━━━━━ INPUT ━━━━━
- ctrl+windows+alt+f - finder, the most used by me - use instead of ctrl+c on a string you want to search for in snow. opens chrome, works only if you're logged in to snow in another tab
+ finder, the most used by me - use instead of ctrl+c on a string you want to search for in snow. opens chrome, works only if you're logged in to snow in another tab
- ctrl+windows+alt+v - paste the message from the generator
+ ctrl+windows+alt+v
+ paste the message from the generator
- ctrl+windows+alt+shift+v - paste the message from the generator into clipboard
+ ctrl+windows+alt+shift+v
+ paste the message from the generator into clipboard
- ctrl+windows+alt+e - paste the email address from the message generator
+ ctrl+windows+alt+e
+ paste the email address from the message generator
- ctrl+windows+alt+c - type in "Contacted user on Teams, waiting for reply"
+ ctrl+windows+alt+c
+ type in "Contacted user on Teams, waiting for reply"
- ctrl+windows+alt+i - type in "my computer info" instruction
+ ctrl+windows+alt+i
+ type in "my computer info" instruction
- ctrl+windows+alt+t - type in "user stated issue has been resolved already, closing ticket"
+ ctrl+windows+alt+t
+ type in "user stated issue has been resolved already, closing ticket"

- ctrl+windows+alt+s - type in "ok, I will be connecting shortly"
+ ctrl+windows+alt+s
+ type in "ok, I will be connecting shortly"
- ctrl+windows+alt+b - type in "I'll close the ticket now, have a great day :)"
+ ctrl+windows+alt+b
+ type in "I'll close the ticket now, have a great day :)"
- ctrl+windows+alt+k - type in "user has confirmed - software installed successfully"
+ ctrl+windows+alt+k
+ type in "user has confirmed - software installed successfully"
━━━━━
_TASK BRIEF_:
Word for word, retype the lines from the one containing "- ctrl+windows+alt+s - type" through the final line of the data, including both ends and nothing more.

_ANSWER BOX_:
- ctrl+windows+alt+s - type in "ok, I will be connecting shortly"
+ ctrl+windows+alt+s
+ type in "ok, I will be connecting shortly"
- ctrl+windows+alt+b - type in "I'll close the ticket now, have a great day :)"
+ ctrl+windows+alt+b
+ type in "I'll close the ticket now, have a great day :)"
- ctrl+windows+alt+k - type in "user has confirmed - software installed successfully"
+ ctrl+windows+alt+k
+ type in "user has confirmed - software installed successfully"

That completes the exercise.